Exercise input: Begin

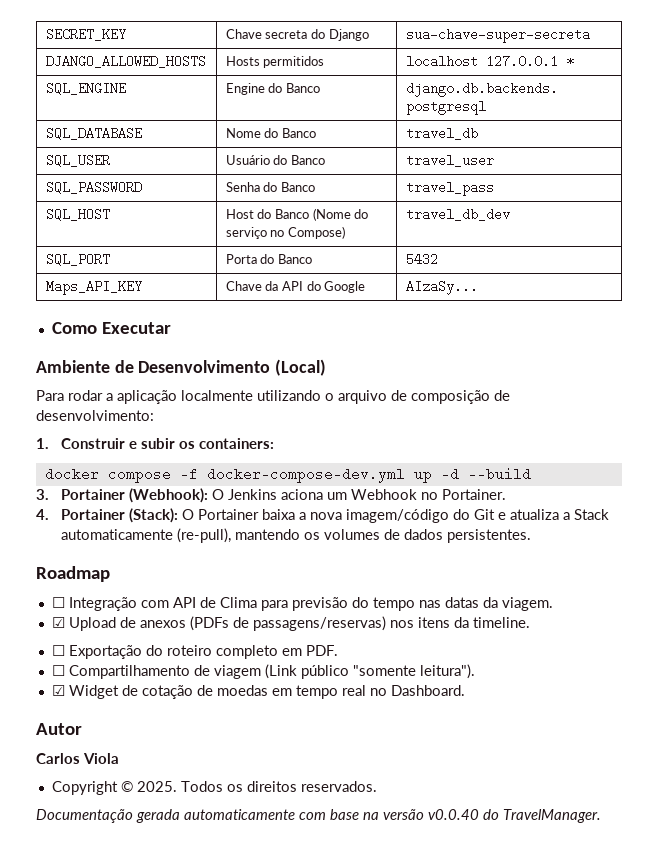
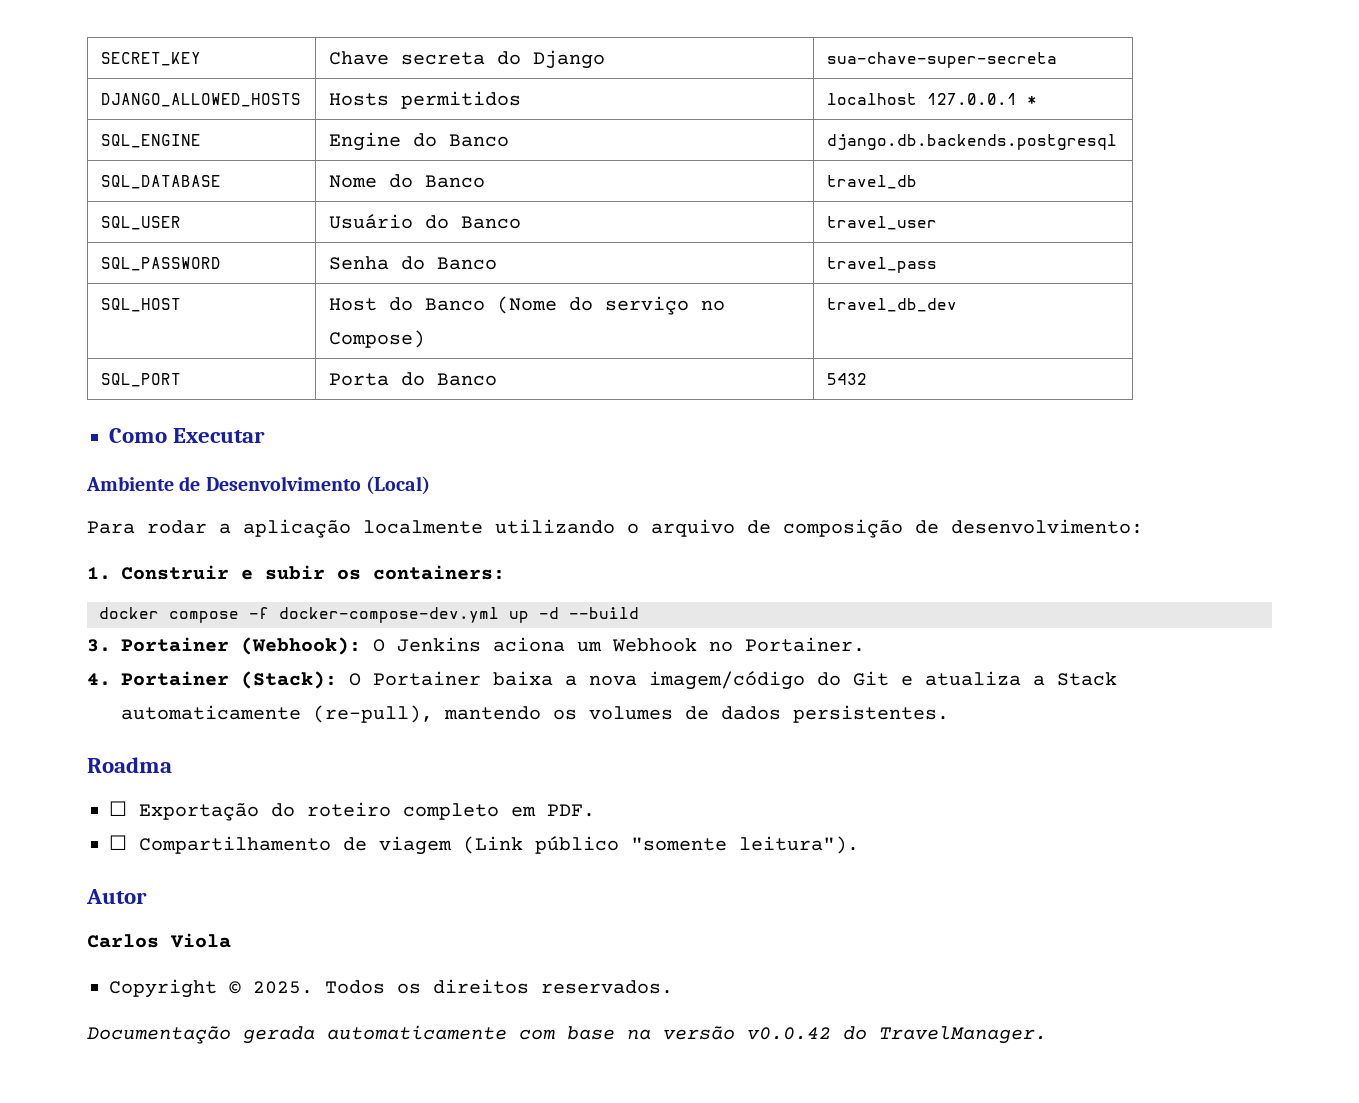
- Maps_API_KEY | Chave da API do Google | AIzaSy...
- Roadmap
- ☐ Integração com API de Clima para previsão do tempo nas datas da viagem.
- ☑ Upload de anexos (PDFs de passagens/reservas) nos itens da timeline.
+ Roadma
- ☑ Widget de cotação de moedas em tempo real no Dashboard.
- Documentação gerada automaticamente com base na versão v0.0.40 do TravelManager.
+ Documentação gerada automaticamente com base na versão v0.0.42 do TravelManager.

Exercise input: End
Exercise input: Begin

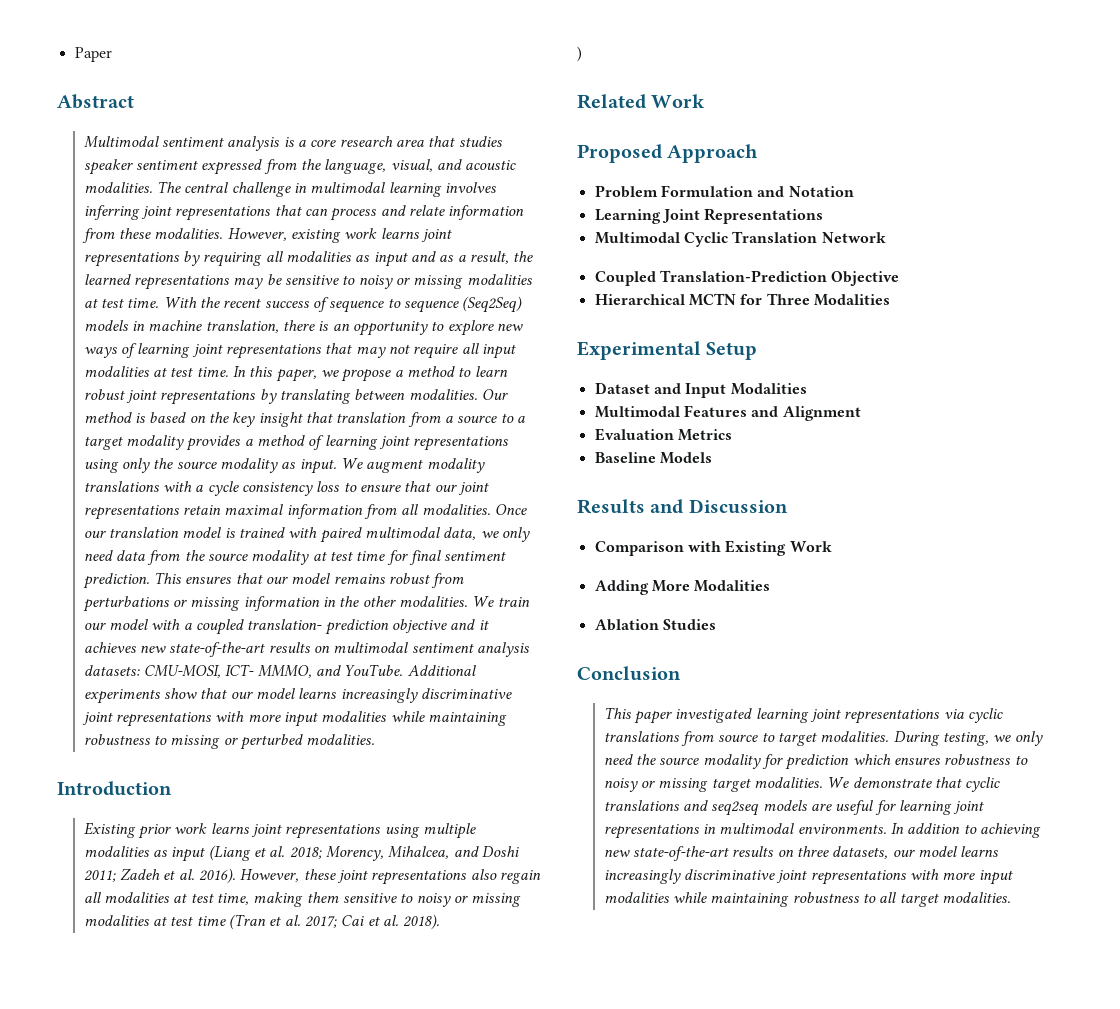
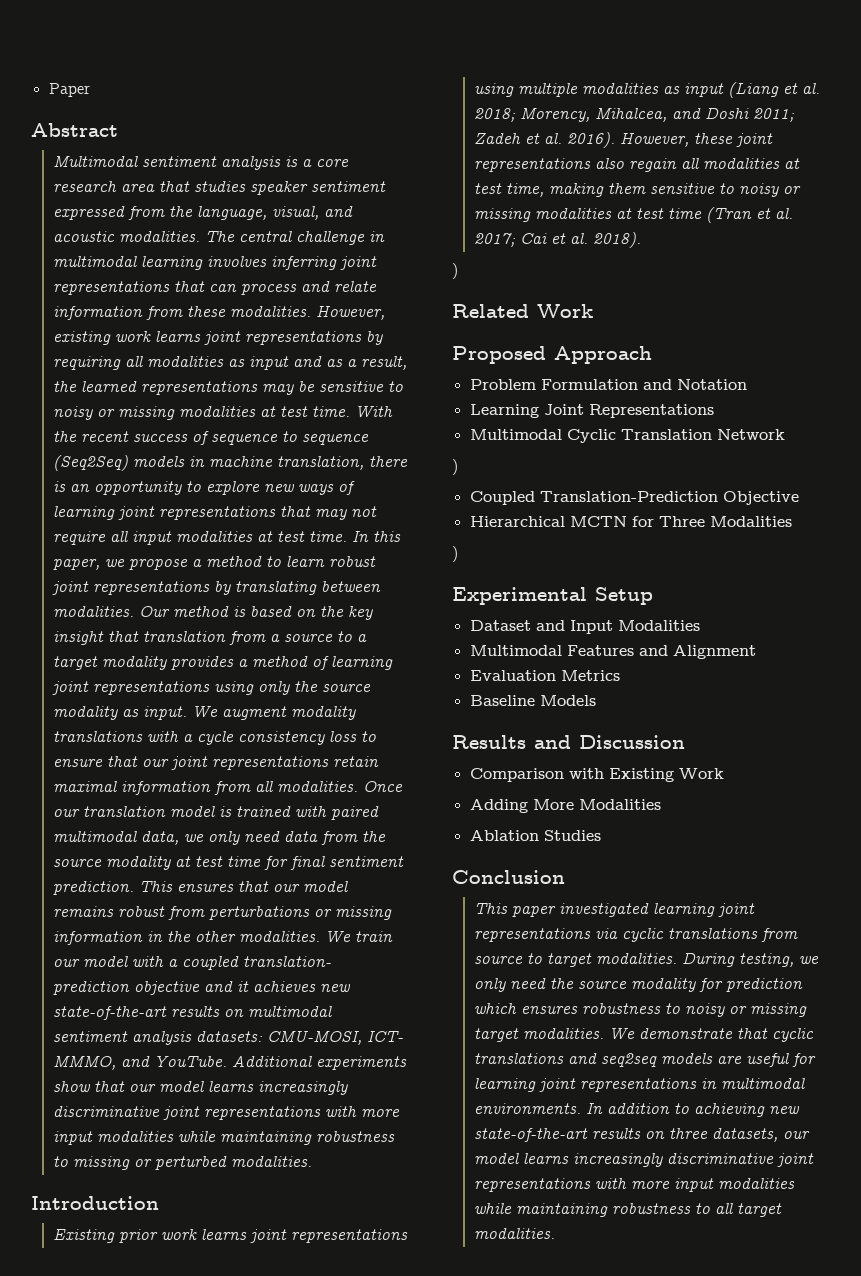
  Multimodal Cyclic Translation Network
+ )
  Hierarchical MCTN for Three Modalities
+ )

Exercise input: End
Exercise input: Begin

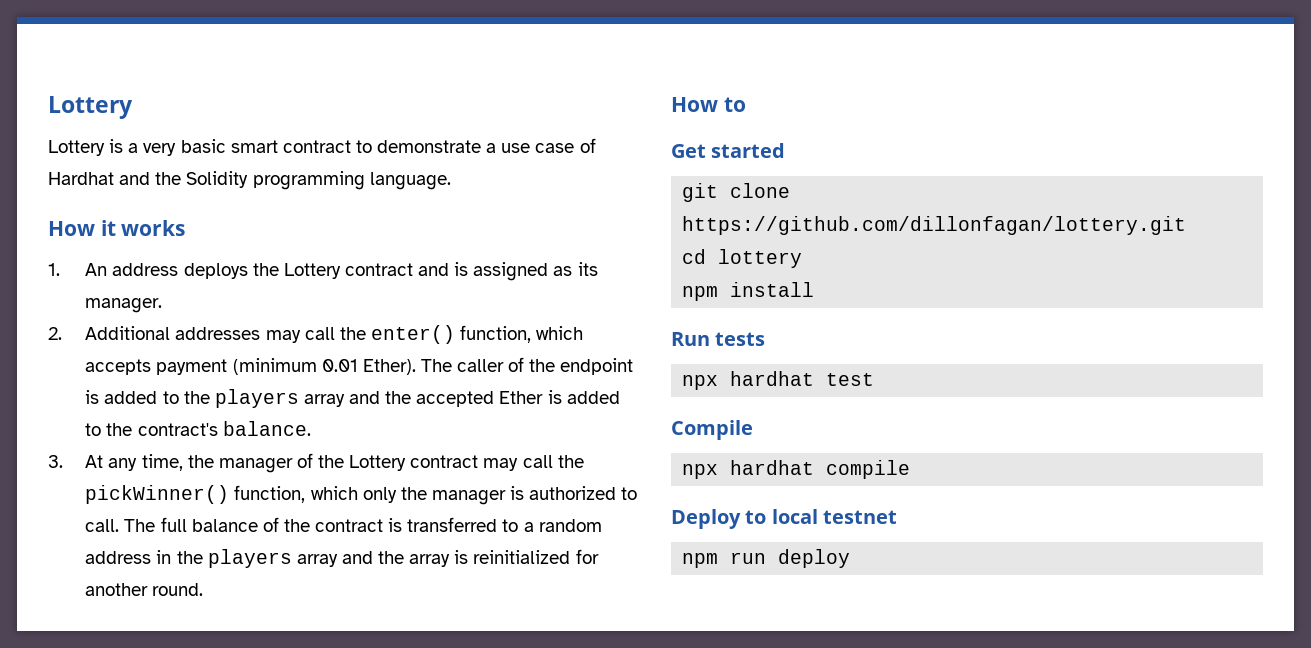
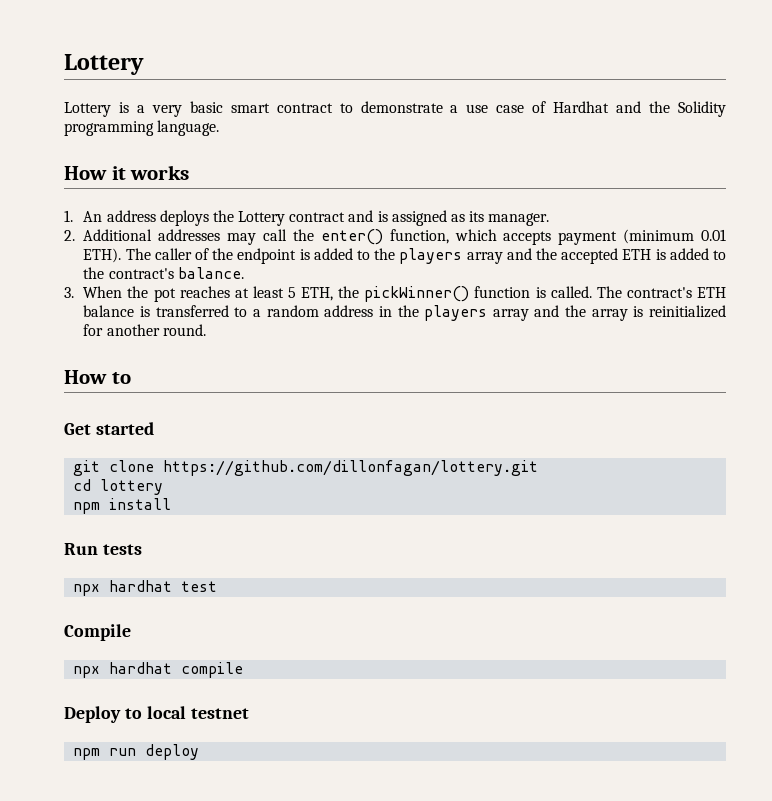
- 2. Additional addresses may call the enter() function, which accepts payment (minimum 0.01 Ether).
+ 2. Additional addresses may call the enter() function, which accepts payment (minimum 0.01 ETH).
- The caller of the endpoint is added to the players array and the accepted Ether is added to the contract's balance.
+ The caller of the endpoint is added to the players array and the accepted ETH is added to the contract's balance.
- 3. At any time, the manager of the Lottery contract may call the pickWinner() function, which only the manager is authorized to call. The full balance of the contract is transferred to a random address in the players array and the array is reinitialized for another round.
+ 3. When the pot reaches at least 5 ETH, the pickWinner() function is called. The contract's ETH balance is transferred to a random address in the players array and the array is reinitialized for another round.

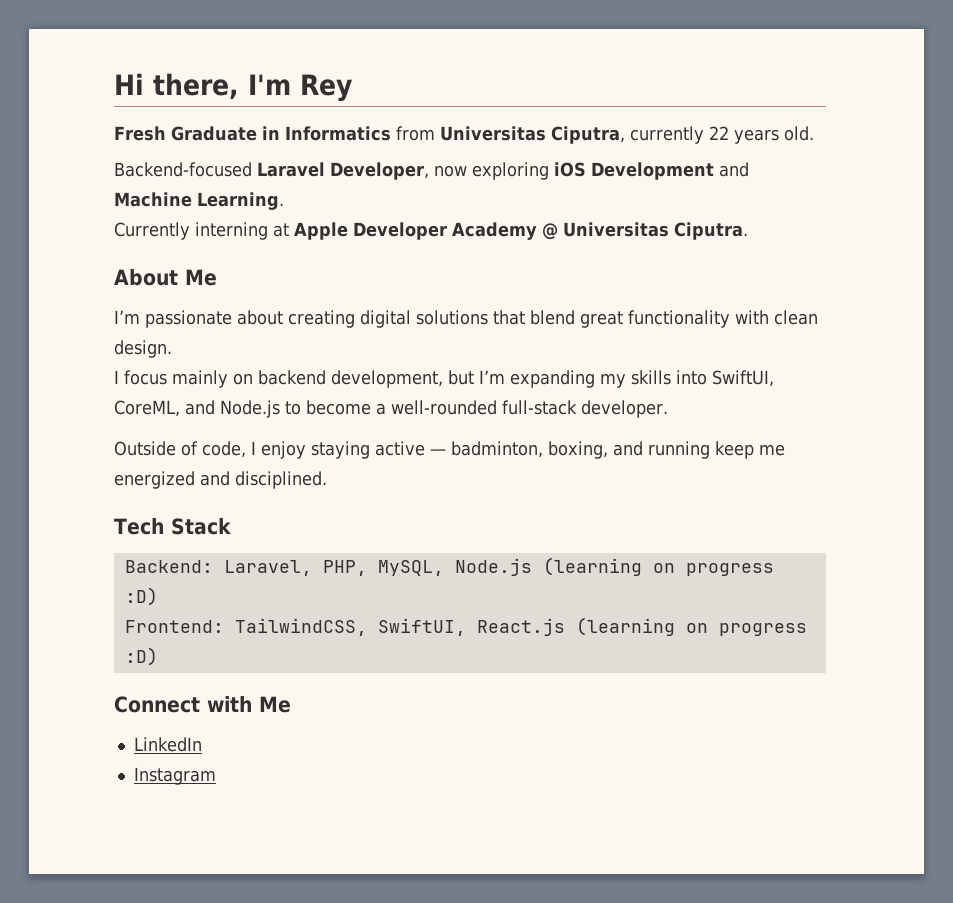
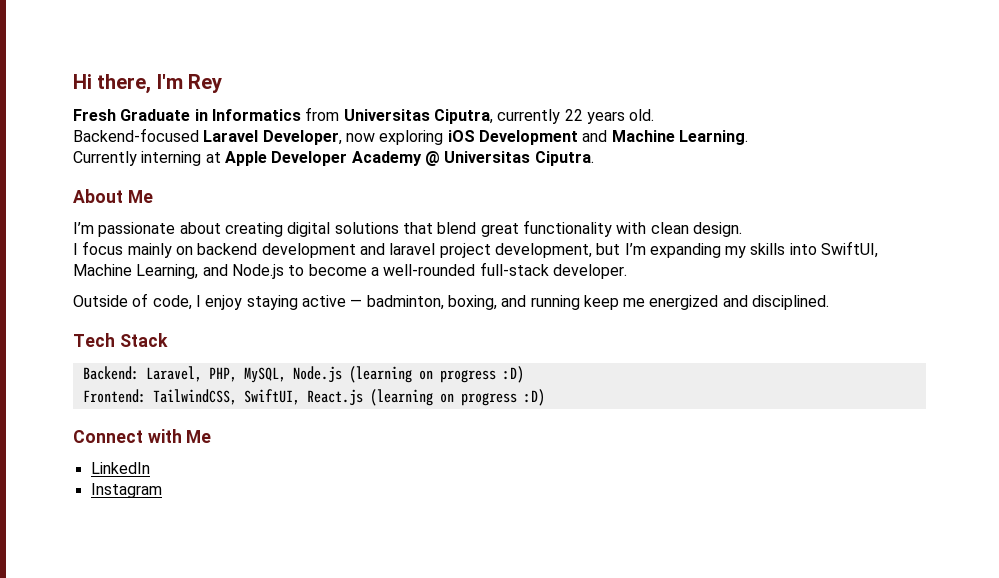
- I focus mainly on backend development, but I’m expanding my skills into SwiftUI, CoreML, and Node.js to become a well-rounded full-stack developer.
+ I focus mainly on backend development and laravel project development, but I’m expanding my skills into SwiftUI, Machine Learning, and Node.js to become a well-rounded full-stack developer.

Exercise input: End

**Task to complete:** How many lines of the material above contain the string "caller"? Answer with the number only.

**Task solution:** 2